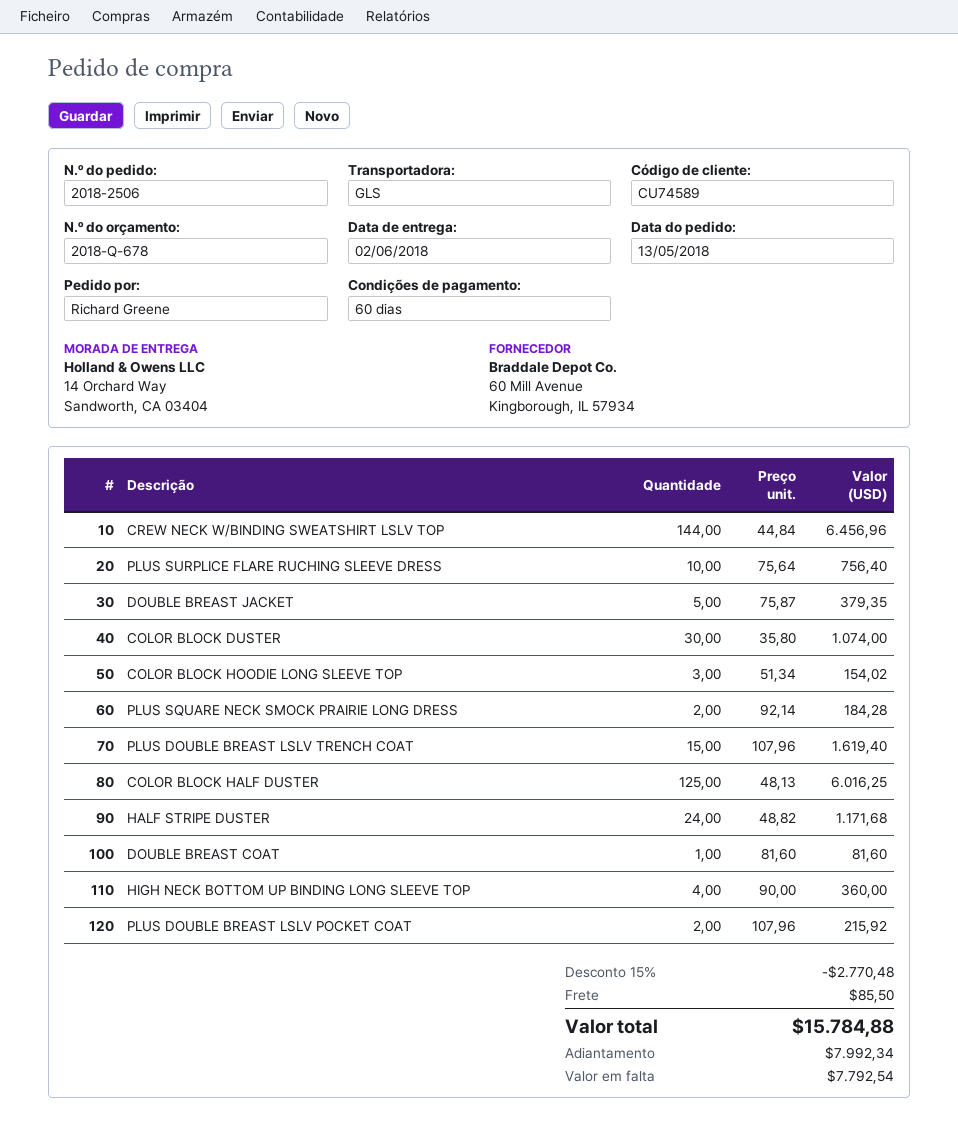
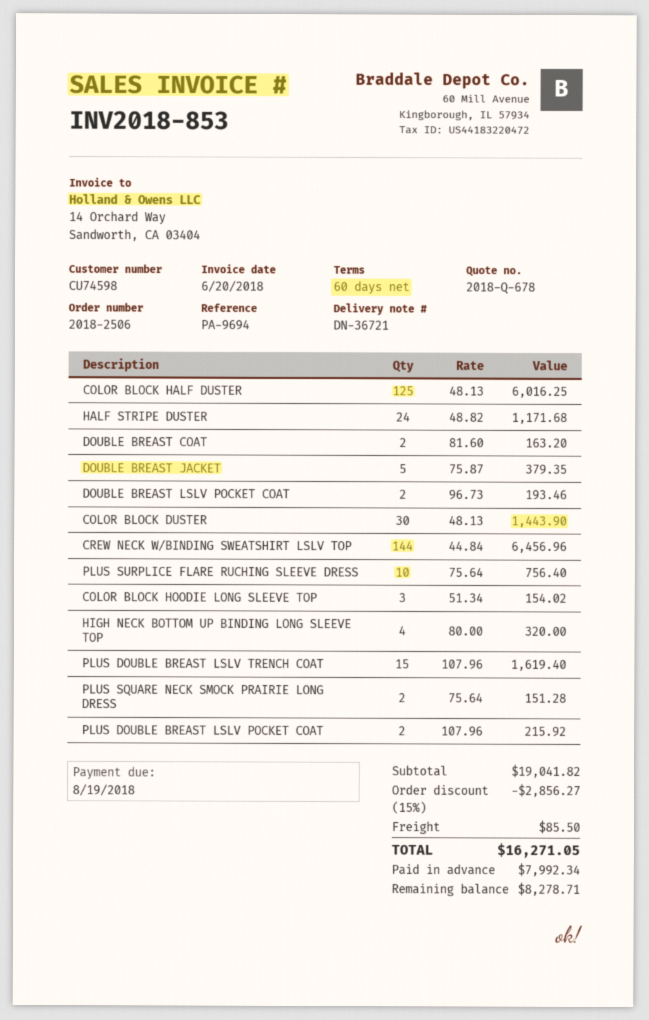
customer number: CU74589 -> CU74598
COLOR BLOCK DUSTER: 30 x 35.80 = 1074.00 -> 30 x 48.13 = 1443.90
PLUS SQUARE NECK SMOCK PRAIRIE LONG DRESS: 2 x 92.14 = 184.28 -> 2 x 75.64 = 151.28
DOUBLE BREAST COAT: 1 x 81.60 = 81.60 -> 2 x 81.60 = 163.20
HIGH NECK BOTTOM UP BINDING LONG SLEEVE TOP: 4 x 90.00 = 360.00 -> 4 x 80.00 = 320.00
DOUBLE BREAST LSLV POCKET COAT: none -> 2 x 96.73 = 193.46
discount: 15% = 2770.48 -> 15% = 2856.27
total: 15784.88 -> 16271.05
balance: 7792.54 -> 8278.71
○ ○ ○
- _Work to complete_:
Working through the records, copy each line in which the word "NECK" appears.

- _Answer_:
PLUS SQUARE NECK SMOCK PRAIRIE LONG DRESS: 2 x 92.14 = 184.28 -> 2 x 75.64 = 151.28
HIGH NECK BOTTOM UP BINDING LONG SLEEVE TOP: 4 x 90.00 = 360.00 -> 4 x 80.00 = 320.00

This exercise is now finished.